(Task prompt):
Check every line of the data below for "none". Copy each one that has it.
- - -
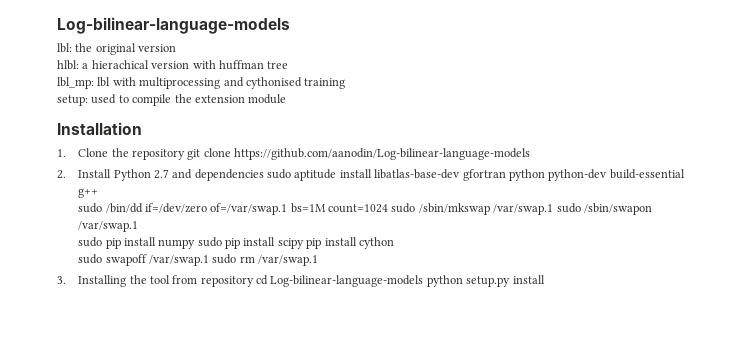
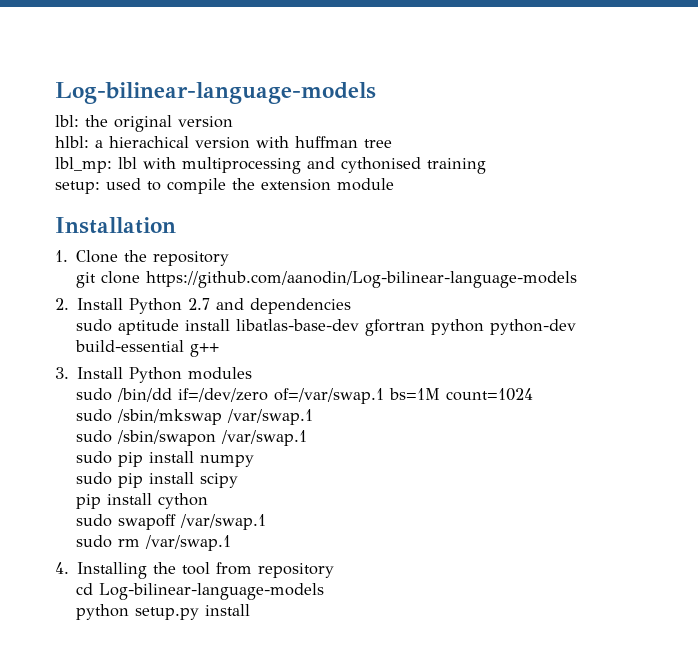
(185, 154) none -> (230, 258) //
(264, 175) none -> (352, 306) //
(99, 193) none -> [55,367,253,383] // 3. Install Python modules
(389, 208) none -> (533, 394) //
(554, 209) none -> (313, 417) //
(196, 244) none -> (254, 461) //
(304, 243) none -> (238, 480) //
(209, 260) none -> (266, 522) //
[57,276,66,284] 3. -> [55,562,69,574] 4.
(254, 281) none -> (335, 570) //
(424, 281) none -> (324, 591) //

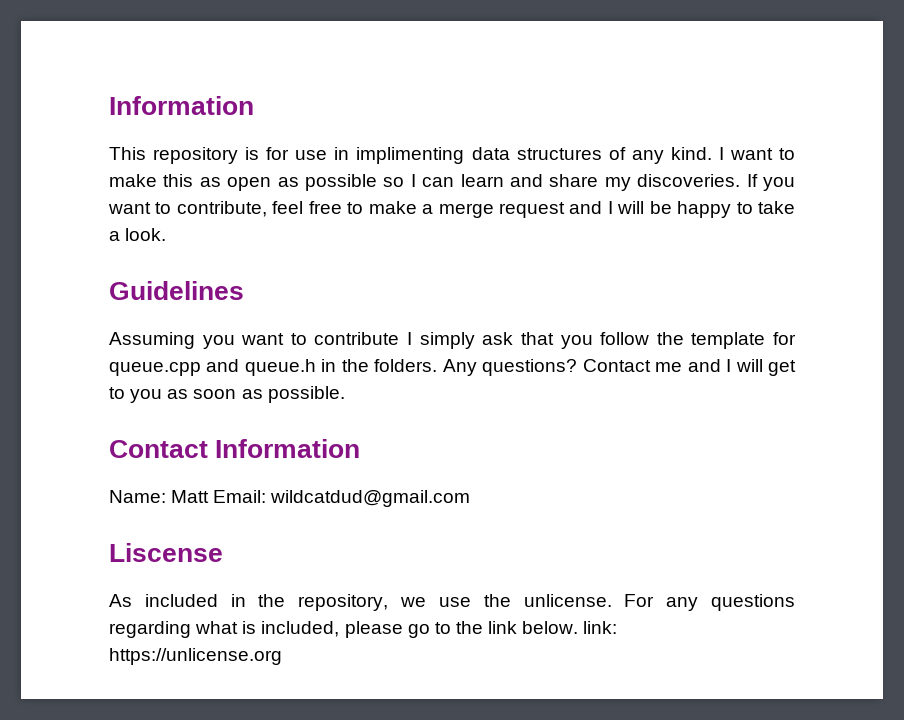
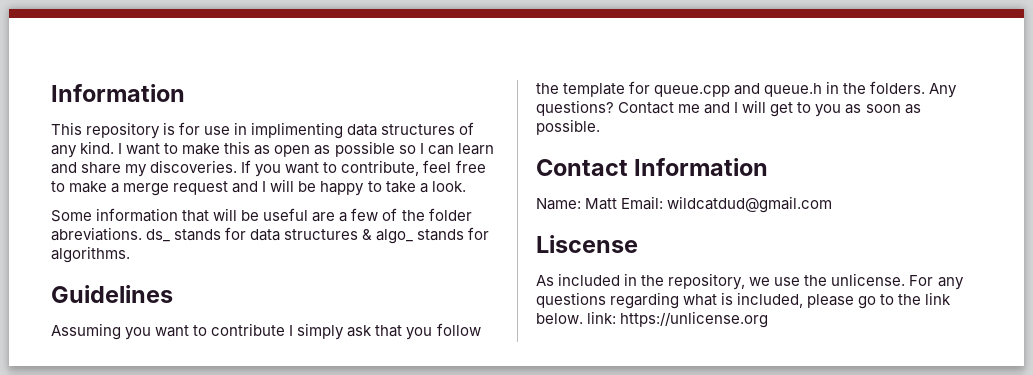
(167, 234) none -> [51,208,472,222] [51,227,490,244] [51,246,130,263] // Some information that will be useful are a few of the folder abreviations. ds_ stands for data structures & algo_ stands for algorithms.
- - -
(Worked solution):
(185, 154) none -> (230, 258) //
(264, 175) none -> (352, 306) //
(99, 193) none -> [55,367,253,383] // 3. Install Python modules
(389, 208) none -> (533, 394) //
(554, 209) none -> (313, 417) //
(196, 244) none -> (254, 461) //
(304, 243) none -> (238, 480) //
(209, 260) none -> (266, 522) //
(254, 281) none -> (335, 570) //
(424, 281) none -> (324, 591) //
(167, 234) none -> [51,208,472,222] [51,227,490,244] [51,246,130,263] // Some information that will be useful are a few of the folder abreviations. ds_ stands for data structures & algo_ stands for algorithms.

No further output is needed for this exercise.